This is expected to become official Tuesday, but there is still time to fight it, as I’ll explain below.

Regardless of where you live in America, the New Jersey deal illustrates how the old promise of universal access to telephone service is quietly being replaced with new rules that give all the power to telecommunications giants. From Alabama to Texas, from California to Kentucky, the telephone giants have been pouring millions of dollars into new laws and regulations that strip customers of agency and rights.

Under the New Jersey deal, Verizon will only be required to provide basic landline home and business service, and to continue repairing lines, for the next three to possibly five years. After that Verizon can take its sweet time or altogether refuse to make repairs.

Verizon will also be able to impose unlimited charges for any one-time service, such as an installation or upgrade. This way it would be able to turn away any customer it deems unprofitable simply by demanding huge fees.

Under the new deal, rates would also increase an outrageous 36 percent by 2019. If rates were allowed to increase at last year’s inflation rate, the total increase by 2019 would be less than one-tenth of that. Significantly, this huge rate hike is not listed as a purpose of the four-year-old proceeding under which the backroom deal was made.

Typically, a public inquiry known as a “rate case,” which includes expert testimony and requires economic analysis, would need to be conducted in order to determine whether any price increases are justified. No such proceeding will have occurred here: The state is effectively just handing the companies more money.

This violates the basic economic and legal principle of utility regulation. Owners are entitled to just and reasonable profits and customers to just and reasonable prices.

Assemblyman Dan Benson, a Democrat, said if the deal goes through, the economic damage will be felt widely, especially in lightly populated areas.

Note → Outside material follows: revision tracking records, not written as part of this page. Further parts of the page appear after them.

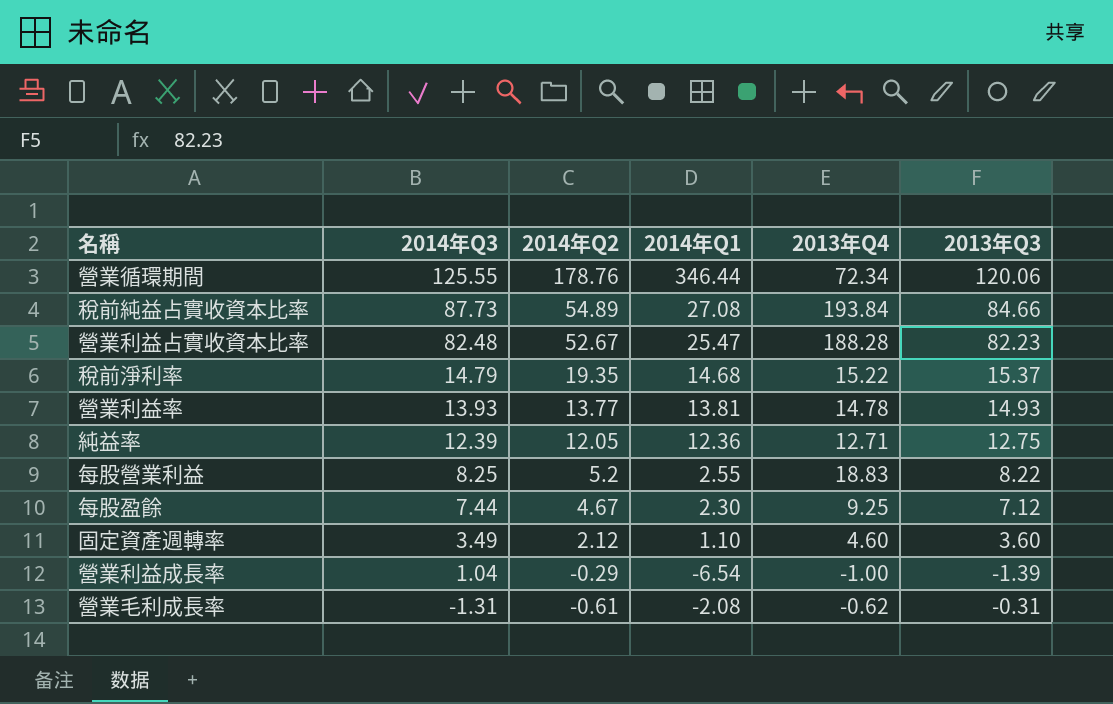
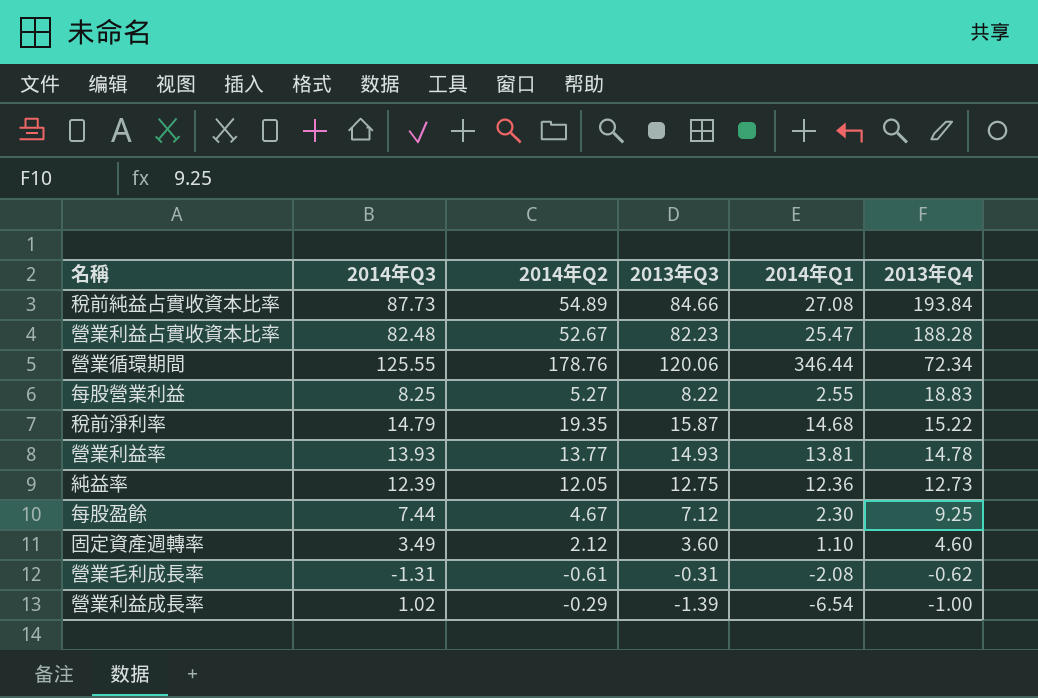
row order: 2014年Q3 descending -> 2013年Q4 descending
column 2013年Q3 | position: 6 -> 4
每股營業利益 | 2014年Q2: 5.2 -> 5.27
稅前淨利率 | 2013年Q3: 15.37 -> 15.87
純益率 | 2013年Q4: 12.71 -> 12.73
營業利益成長率 | 2014年Q3: 1.04 -> 1.02

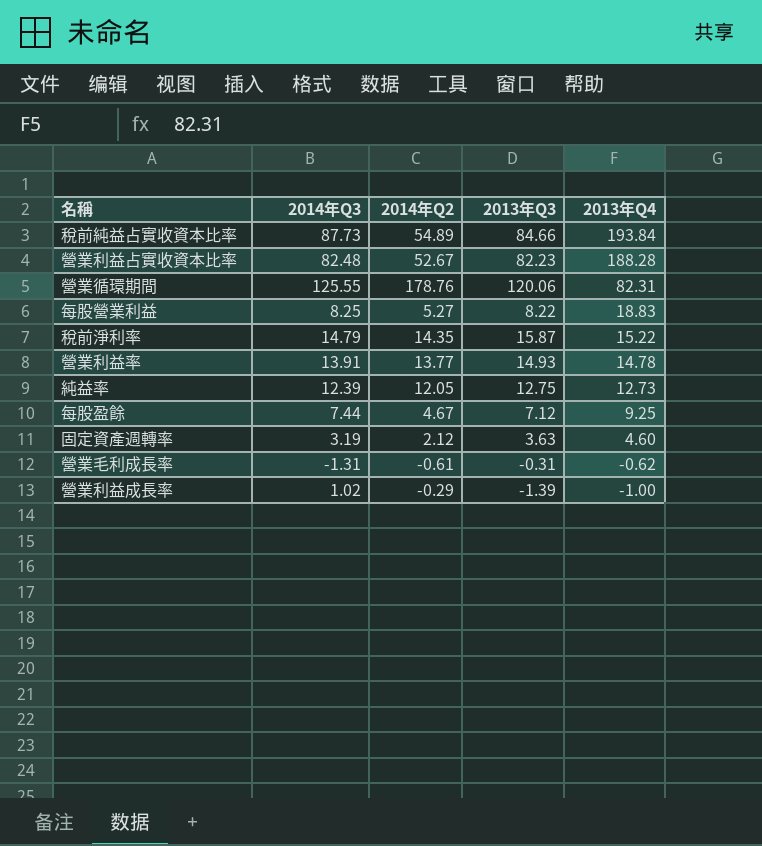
column 2014年Q1 | position: 5 -> none
營業循環期間 | 2013年Q4: 72.34 -> 82.31
稅前淨利率 | 2014年Q2: 19.35 -> 14.35
營業利益率 | 2014年Q3: 13.93 -> 13.91
固定資產週轉率 | 2014年Q3: 3.49 -> 3.19
固定資產週轉率 | 2013年Q3: 3.60 -> 3.63

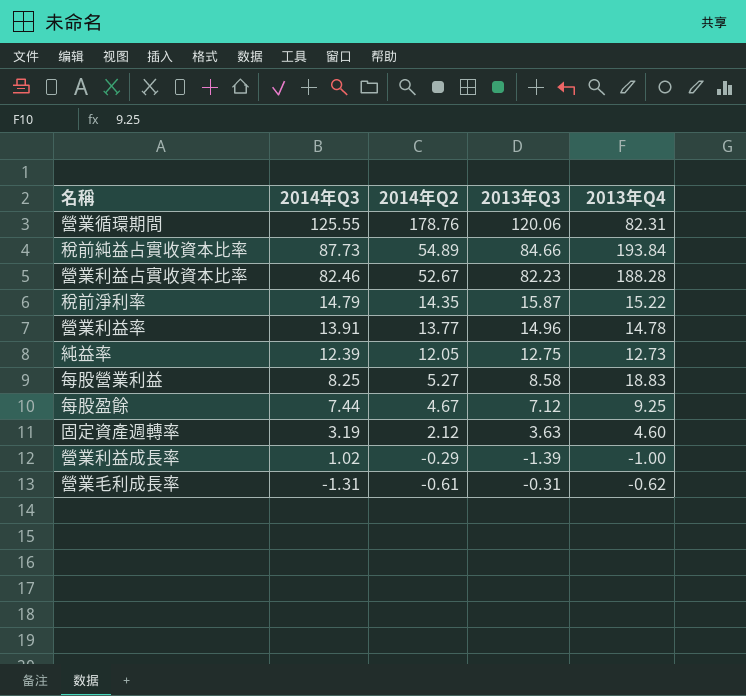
row order: 2013年Q4 descending -> 2014年Q3 descending
營業利益占實收資本比率 | 2014年Q3: 82.48 -> 82.46
營業利益率 | 2013年Q3: 14.93 -> 14.96
每股營業利益 | 2013年Q3: 8.22 -> 8.58

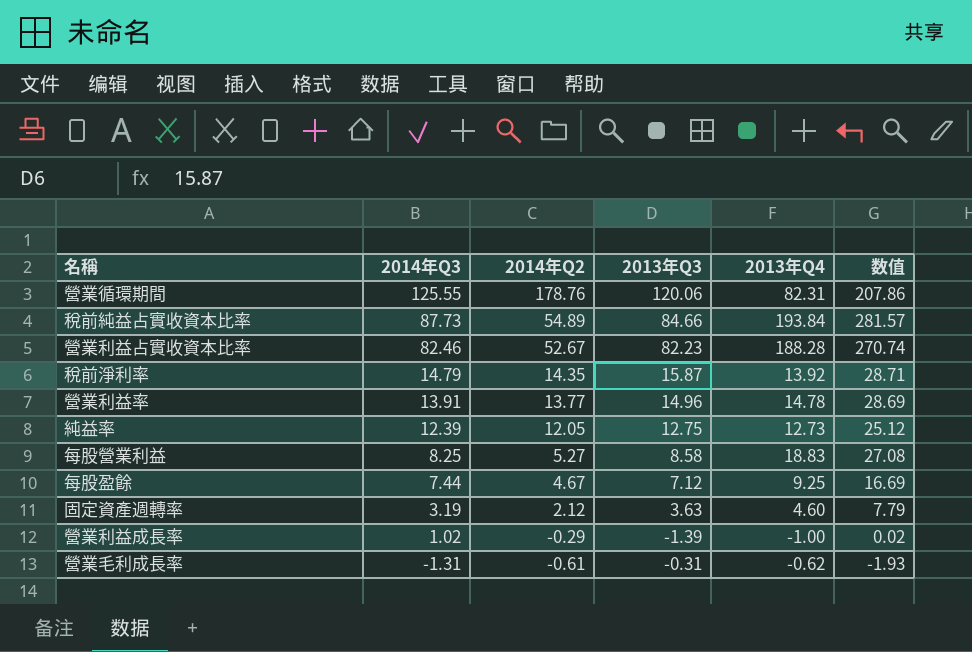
column 数值 | formula: none -> [2014年Q3] + [2013年Q4]
稅前淨利率 | 2013年Q4: 15.22 -> 13.92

Small towns without a reliable telecommunications infrastructure are “going to be left behind, as they try to attract jobs and businesses.”

You might think Republicans, as the party that claims to support business, would be looking out for this sort of thing. But so far in New Jersey it is Big Business, with all of its campaign money and perks, like the corporate jets that ferry Christie around the country, that has won the hearts of the Republican governor and Republican state legislators.

This deal to diminish and ultimately take away consumer rights while jacking up prices was done largely without public hearings or much notice to the public at all. (There were two short hearings — three years ago.)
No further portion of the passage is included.